For Gold, Peace, and Freedom


Figuring Compound Interest: Why Saving Is Important

May 26th, 2008

compound-interest-savings.jpgIn my earlier article on simple interest amortization schedules, we looked at how to figure out the monthly payments and total costs of paying down debts from loans on things like homes or automobiles. This short piece by Alexander Bond deals with the other side of the financial spectrum - why it is important to get into the habit of saving money instead of spending it all, and why Albert Einstein once mentioned that the most powerful force in the universe was compound interest.

Meanwhile, if you’re just looking for an easy way to calculate compound interest and play around with the numbers, this calculator page for savers from About.com will give you a good idea of how much interest you can earn over time with various rates and principal amounts.

According to legend, a Dutch trader named Peter Minuit bought the Island of Manhattan from the Lenape Native American Tribe for $24 worth of glass beads and other trinkets. On the surface, this seems like a bad deal for the Lenape; some would likely see it as an early form of predatory capitalism. But if we examine the situation more closely, we may find a different story.
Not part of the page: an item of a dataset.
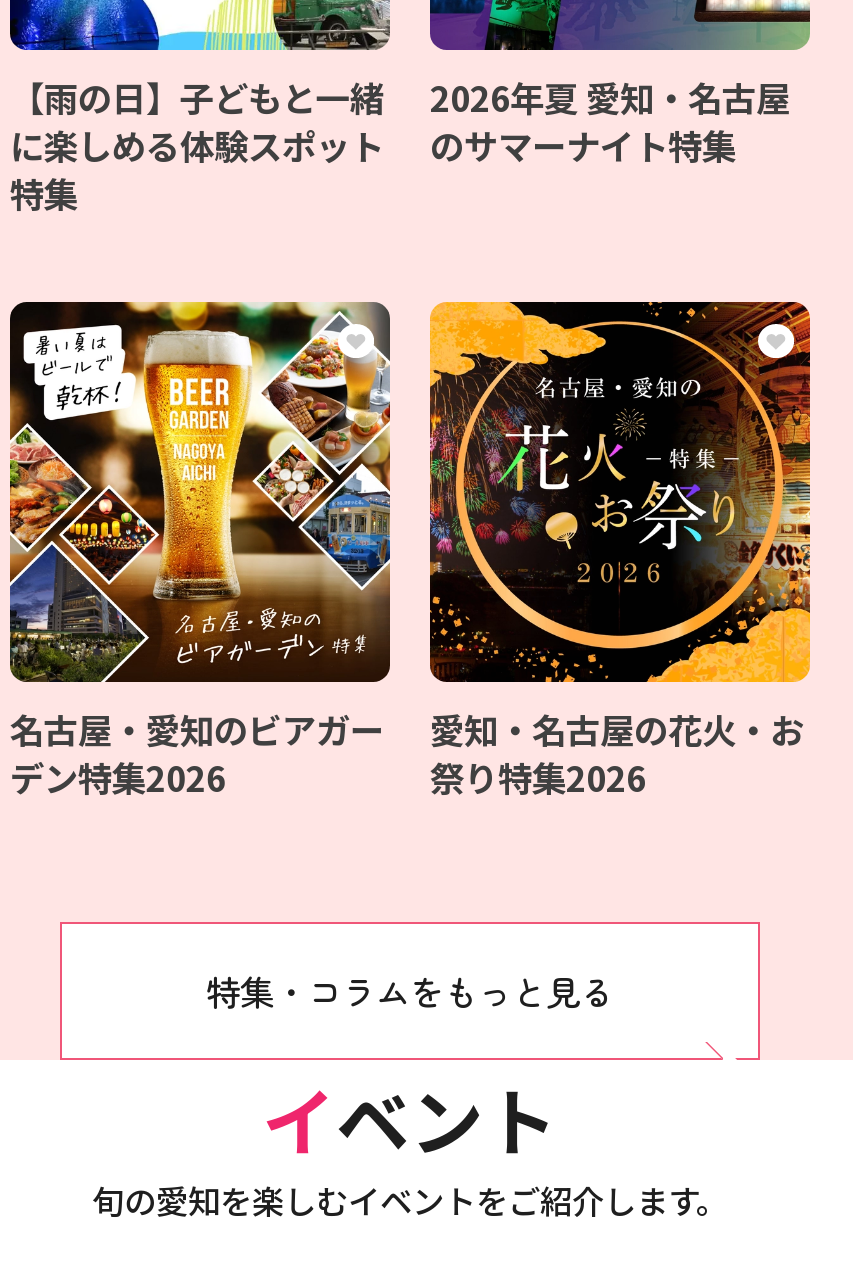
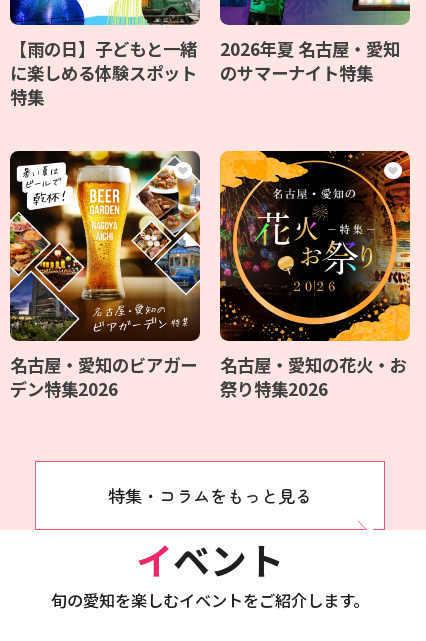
- 2026年夏 愛知・名古屋
+ 2026年夏 名古屋・愛知

- 愛知・名古屋の花火・お
+ 名古屋・愛知の花火・お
If the Lenape tribe had invested their $24, earned a return of 6.25%, and did not take any withdrawals, they would have had $371.1 billion by the end of 2006. This growth rate on their investment actually ends up being greater than the value of the land they sold. In 2006, the New York City Department of Finance estimated the property value of all of Manhattan to be around $200 billion.
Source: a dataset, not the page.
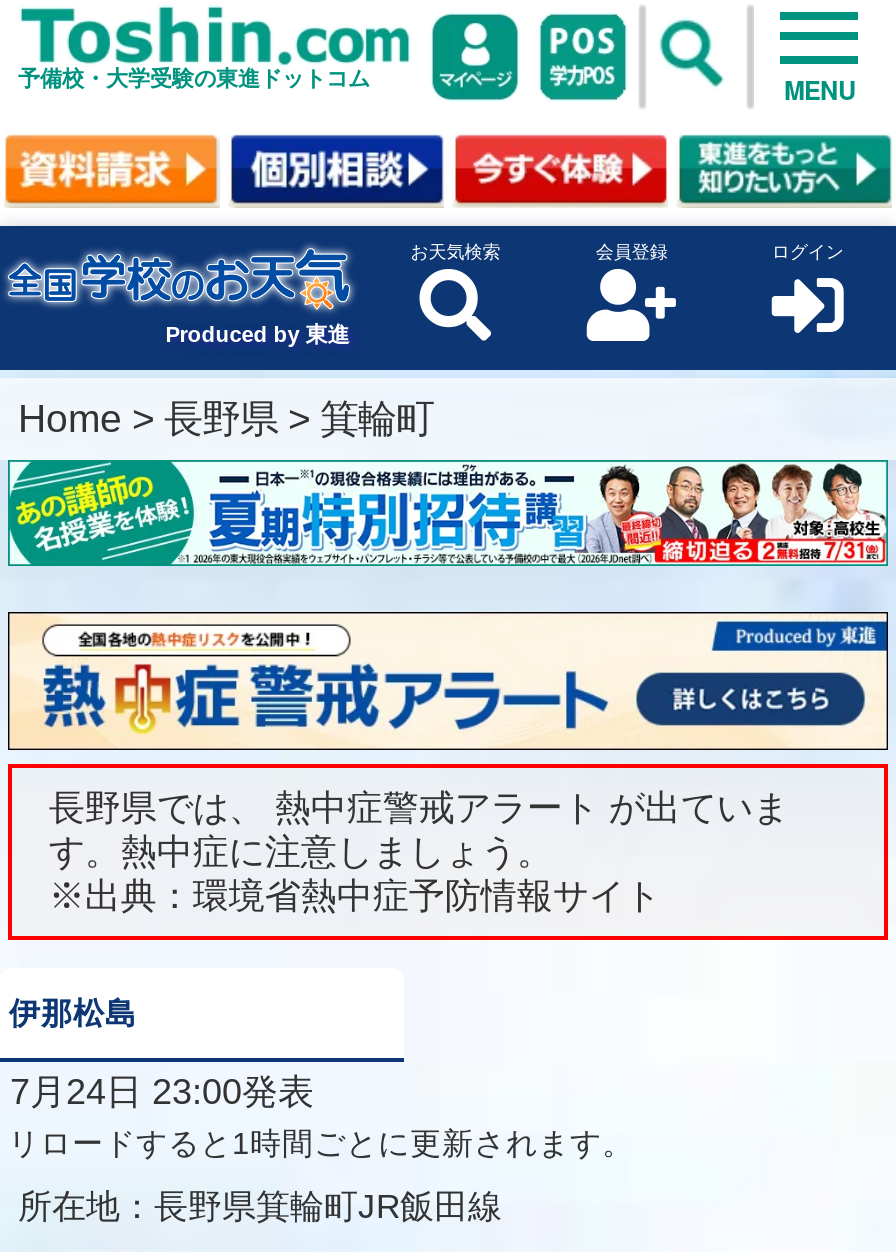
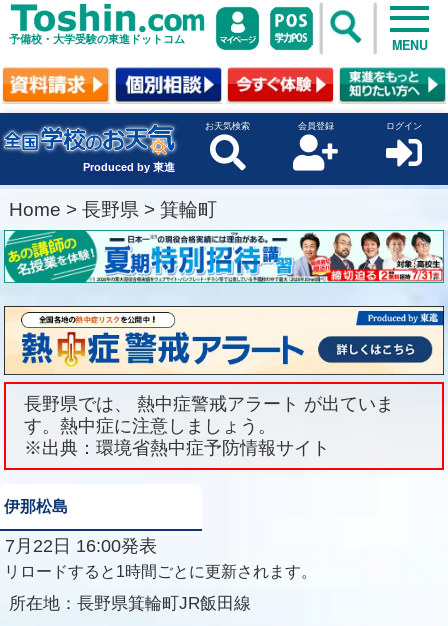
- 7月24日 23:00発表
+ 7月22日 16:00発表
In modern investing, 6.25% is usually considered a rather low rate of return. It is equivalent to what the bond market is returning in recent years. What if the tribe had taken a slightly riskier investment strategy? Assuming an 8% return on investment, the tribe would have $151 trillion today. Maybe selling the Isle of Manhattan wasn’t such a bad deal after all!

Of course, the Lenape Indians did not have the financial tools and investment knowledge that we have today. You, however, can put the power of compound interest to work. Due to the miracle of compound interest, even tiny amounts of money can become large ones very quickly. If you can save even a modest amount of money and put this information to use in your retirement portfolio, you can eventually enjoy the benefits of having a comfortable nest egg.
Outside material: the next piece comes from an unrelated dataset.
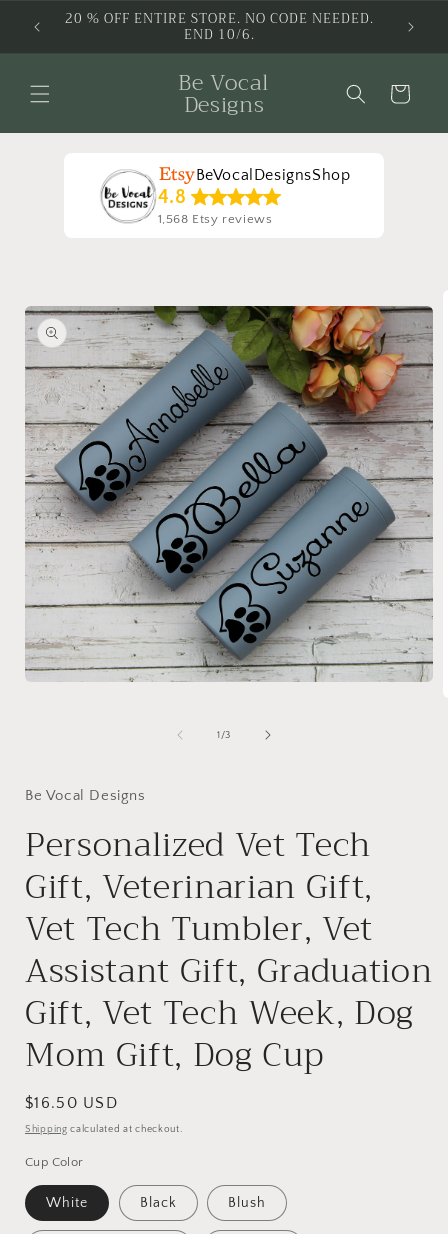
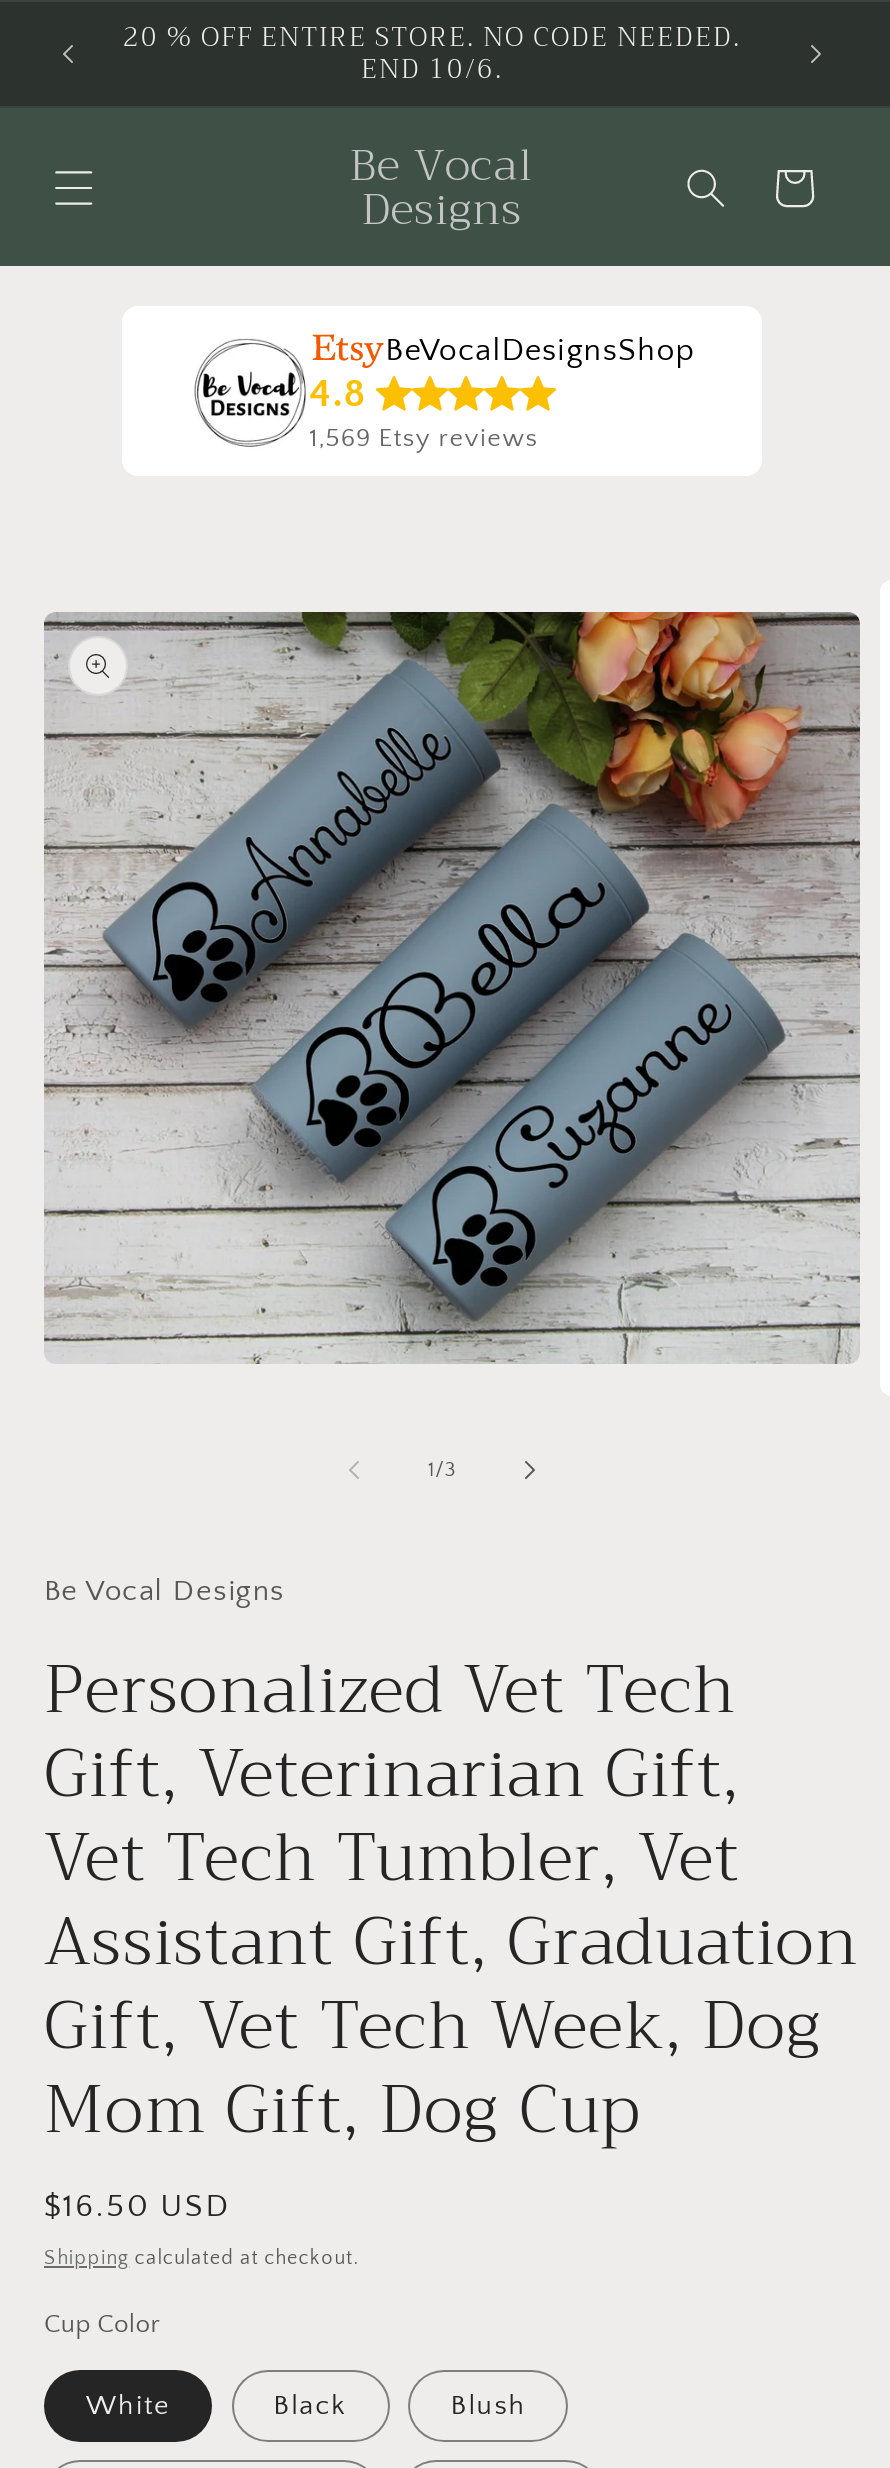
- 1,568 Etsy reviews
+ 1,569 Etsy reviews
2 Responses to “Figuring Compound Interest: Why Saving Is Important”

  1. comment number 1 by: Eric Shan

    Save money by saving your change can add up to thousands of dollars for your nest egg! That’s right, by taking the change you have in your pockets, purse, vehicle or anywhere you keep change, can help you to start saving money. Think about it, you can start saving your change today and you are guaranteed if you continue to save your change every day, that you will save a significant amount of money over time.

  2. comment number 2 by: Susan Phillips

    This site is very good for visualizing the benefits of compound interest. We’ve been using it in our maths classes with a lot of success. Hopefully we will end up with a generation of savers but i guess we’ll have to wait and see.